A Comissão Parlamentar Mista de Inquérito (CPMI), criada para investigar fraudes no Instituto Nacional do Seguro Social (INSS), iniciou os trabalhos nesta terça-feira (26). Entre as primeiras tarefas estão a deliberação sobre as normas de funcionamento do colegiado, a votação de requerimentos e as convocações.

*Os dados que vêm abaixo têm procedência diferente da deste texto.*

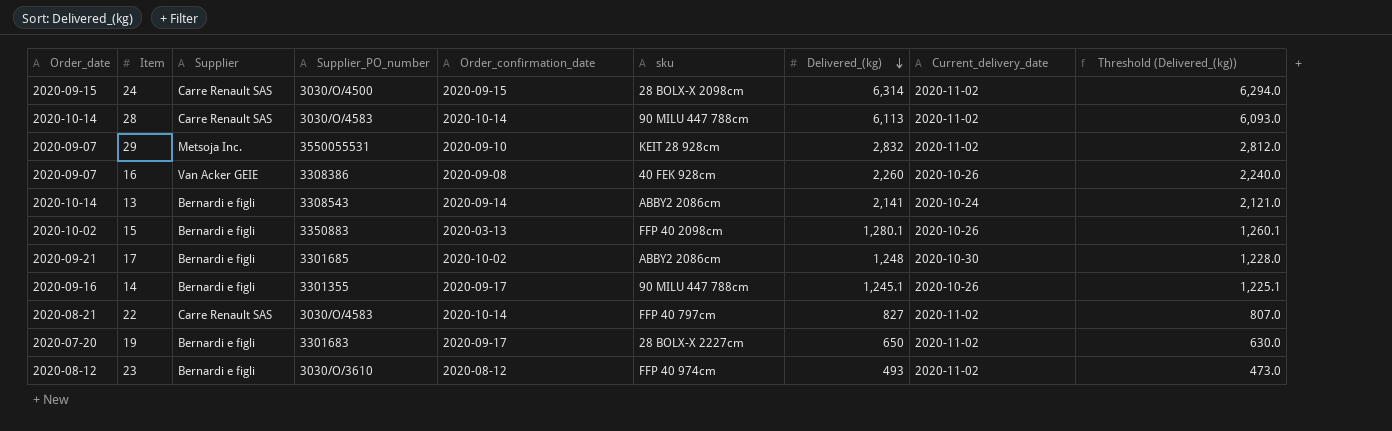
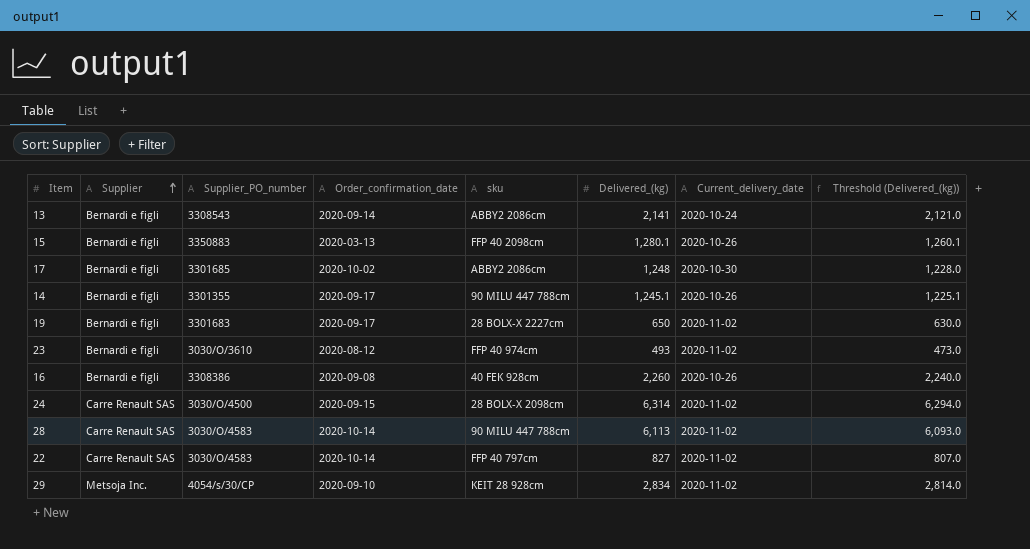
row order: Delivered_(kg) descending -> Supplier ascending
column Order_date | position: 1 -> none
16 | Supplier: Van Acker GEIE -> Bernardi e figli
29 | Supplier_PO_number: 3550055531 -> 4054/s/30/CP
29 | Delivered_(kg): 2,832 -> 2,834
29 | Threshold (Delivered_(kg)): 2,812.0 -> 2,814.0

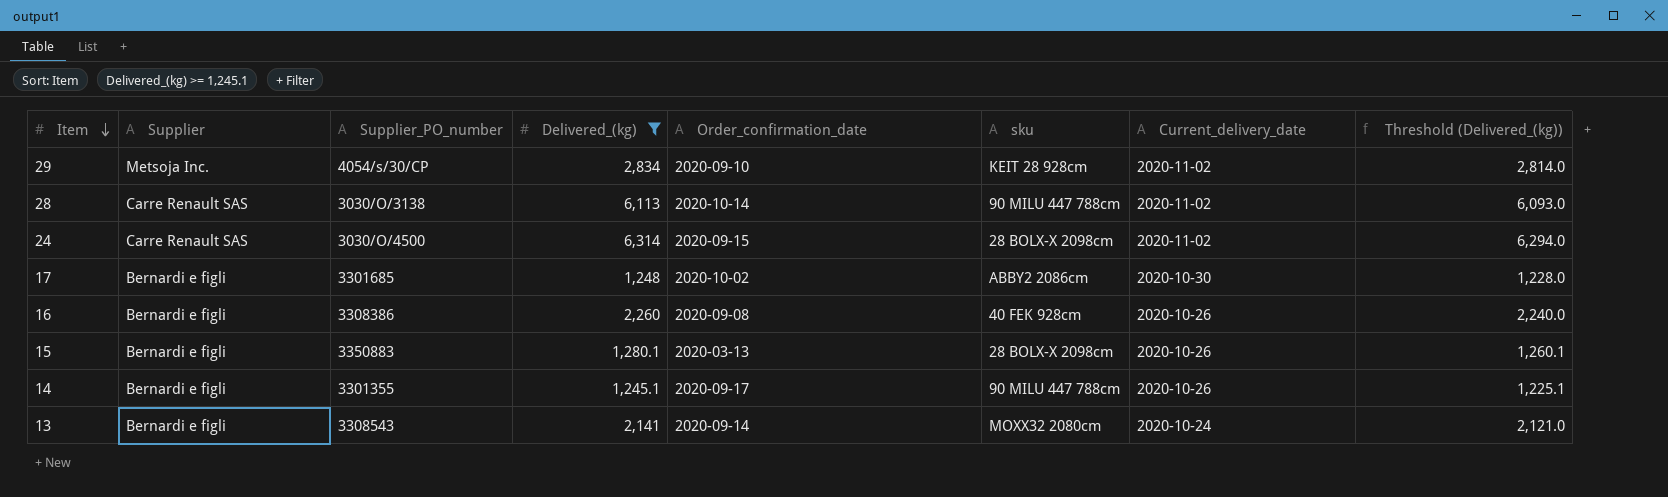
filter: none -> Delivered_(kg) >= 1,245.1
row order: Supplier ascending -> Item descending
column Delivered_(kg) | position: 6 -> 4
28 | Supplier_PO_number: 3030/O/4583 -> 3030/O/3138
15 | sku: FFP 40 2098cm -> 28 BOLX-X 2098cm
13 | sku: ABBY2 2086cm -> MOXX32 2080cm

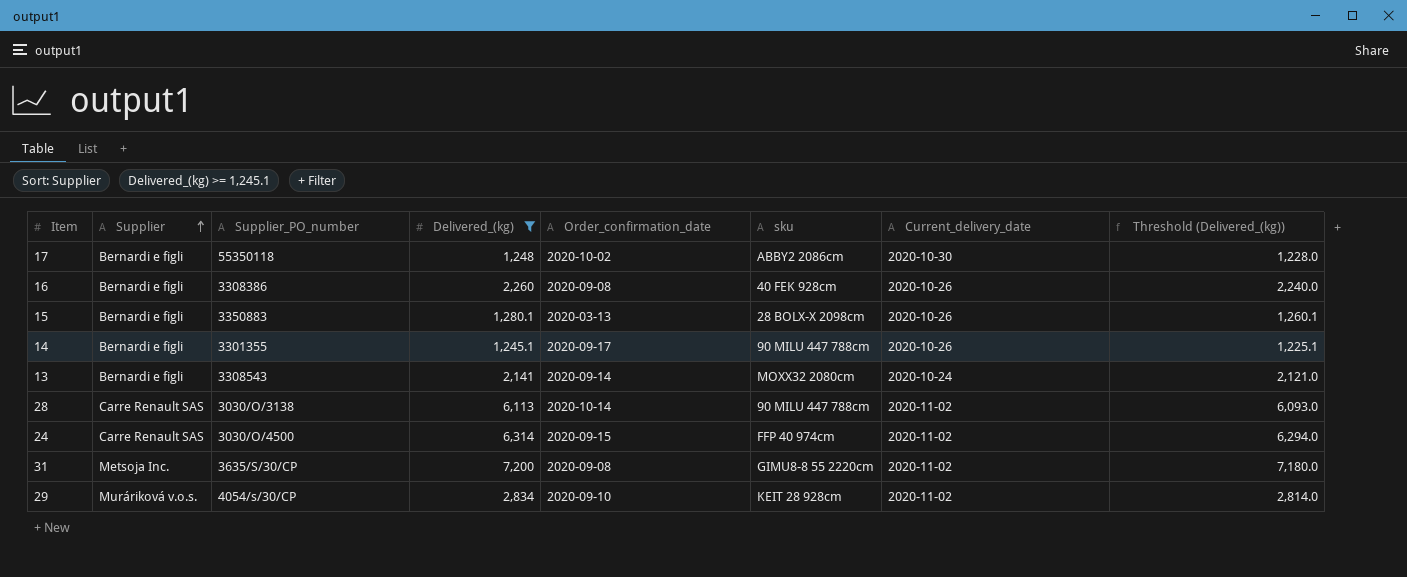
row order: Item descending -> Supplier ascending
17 | Supplier_PO_number: 3301685 -> 55350118
24 | sku: 28 BOLX-X 2098cm -> FFP 40 974cm
row 31: none -> Metsoja Inc. | 3635/S/30/CP | 7,200 | 2020-09-08 | GIMU8-8 55 2220cm | 2020-11-02 | 7,180.0
29 | Supplier: Metsoja Inc. -> Muráriková v.o.s.

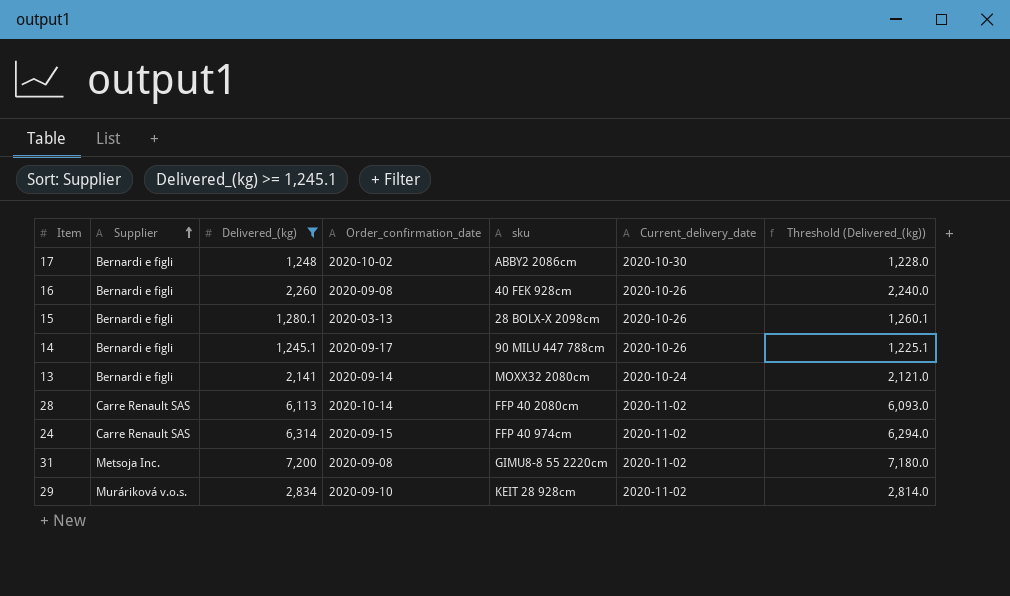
column Supplier_PO_number | position: 3 -> none
28 | sku: 90 MILU 447 788cm -> FFP 40 2080cm

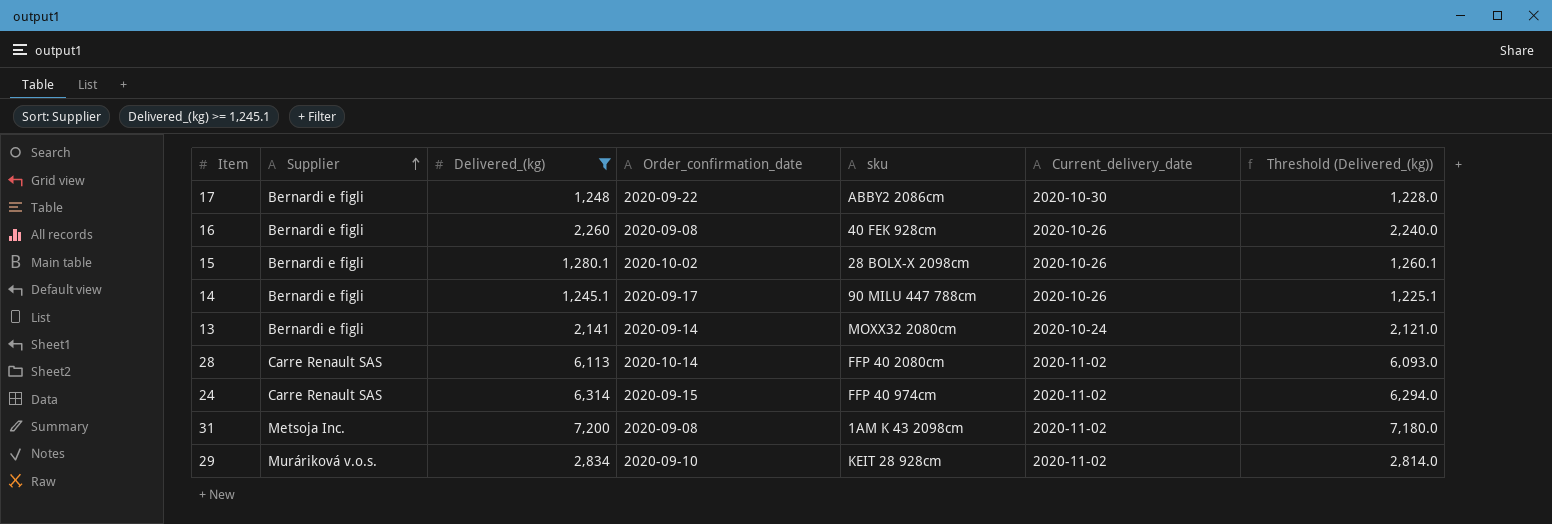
17 | Order_confirmation_date: 2020-10-02 -> 2020-09-22
15 | Order_confirmation_date: 2020-03-13 -> 2020-10-02
31 | sku: GIMU8-8 55 2220cm -> 1AM K 43 2098cm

Ao abrir a sessão, o presidente da comissão, senador Carlos Viana (Podemos-MG), prometeu uma “investigação profunda e apartidária”. Em seguida, como demonstração de consenso entre governistas e oposicionistas, o deputado Duarte Júnior (PSB-MA) foi escolhido, em votação simbólica, como vice-presidente do colegiado.
“Temos um lado, o lado dos aposentados […] Que nesta CPMI a gente possa deixar a ideologia um pouco de lado e focar nas pessoas”, afirmou o deputado durante a reunião.
O relator da comissão, deputado Alfredo Gaspar (União Brasil-AL), também reforçou que será “duro e implacável com todos aqueles que cometeram crimes, independentemente de qual governo tenham participado”. Ele destacou que o inquérito abrangerá quatro gestões: Dilma Rousseff, Michel Temer, Jair Bolsonaro e Luiz Inácio Lula da Silva (terceiro mandato). “Nesse sentido, buscaremos identificar e punir as organizações criminosas com fortes indícios de tentáculos nos poderes constituídos, no setor empresarial e no mercado financeiro”, disse.
A sessão de abertura foi realizada excepcionalmente nesta terça-feira. As próximas reuniões, no entanto, ocorrerão às segundas e quintas-feiras. Segundo Carlos Viana, os dias foram escolhidos para não coincidir com os dias de plenário no Congresso, evitando que o governo possa obstruir os trabalhos.